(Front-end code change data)
————————

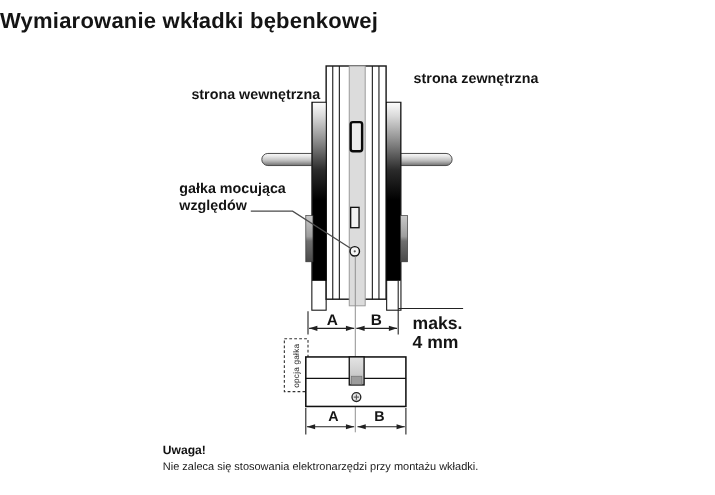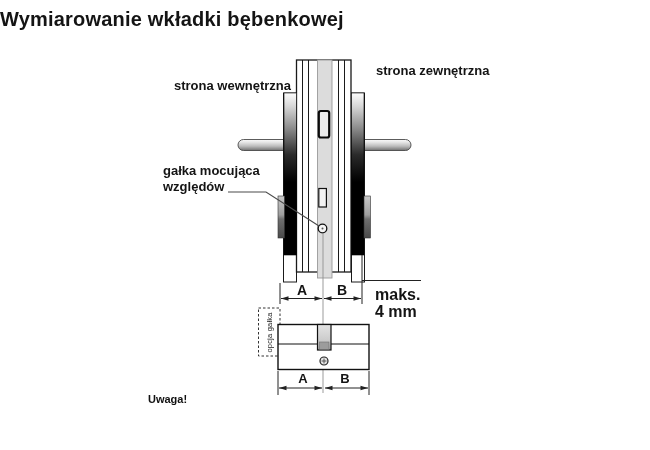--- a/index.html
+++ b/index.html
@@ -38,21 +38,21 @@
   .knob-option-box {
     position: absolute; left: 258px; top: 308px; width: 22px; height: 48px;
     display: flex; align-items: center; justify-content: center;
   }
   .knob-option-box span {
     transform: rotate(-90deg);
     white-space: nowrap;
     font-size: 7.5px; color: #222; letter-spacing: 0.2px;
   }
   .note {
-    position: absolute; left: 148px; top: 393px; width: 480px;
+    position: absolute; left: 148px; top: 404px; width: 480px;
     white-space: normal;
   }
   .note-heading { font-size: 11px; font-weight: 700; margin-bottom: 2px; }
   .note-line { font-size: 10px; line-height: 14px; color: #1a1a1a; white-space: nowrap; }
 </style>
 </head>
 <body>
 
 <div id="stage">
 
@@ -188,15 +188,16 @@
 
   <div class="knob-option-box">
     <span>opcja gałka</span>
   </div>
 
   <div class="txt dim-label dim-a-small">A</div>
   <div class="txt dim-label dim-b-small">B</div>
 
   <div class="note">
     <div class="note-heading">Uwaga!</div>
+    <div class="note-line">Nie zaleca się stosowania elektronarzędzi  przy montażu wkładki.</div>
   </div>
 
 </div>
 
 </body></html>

————————

#### WHAT IS BEING ASKED
Every record must be returned exactly. Leave its pictures out.

#### ANSWER AREA
--- a/index.html
+++ b/index.html
@@ -38,21 +38,21 @@
   .knob-option-box {
     position: absolute; left: 258px; top: 308px; width: 22px; height: 48px;
     display: flex; align-items: center; justify-content: center;
   }
   .knob-option-box span {
     transform: rotate(-90deg);
     white-space: nowrap;
     font-size: 7.5px; color: #222; letter-spacing: 0.2px;
   }
   .note {
-    position: absolute; left: 148px; top: 393px; width: 480px;
+    position: absolute; left: 148px; top: 404px; width: 480px;
     white-space: normal;
   }
   .note-heading { font-size: 11px; font-weight: 700; margin-bottom: 2px; }
   .note-line { font-size: 10px; line-height: 14px; color: #1a1a1a; white-space: nowrap; }
 </style>
 </head>
 <body>
 
 <div id="stage">
 
@@ -188,15 +188,16 @@
 
   <div class="knob-option-box">
     <span>opcja gałka</span>
   </div>
 
   <div class="txt dim-label dim-a-small">A</div>
   <div class="txt dim-label dim-b-small">B</div>
 
   <div class="note">
     <div class="note-heading">Uwaga!</div>
+    <div class="note-line">Nie zaleca się stosowania elektronarzędzi  przy montażu wkładki.</div>
   </div>
 
 </div>
 
 </body></html>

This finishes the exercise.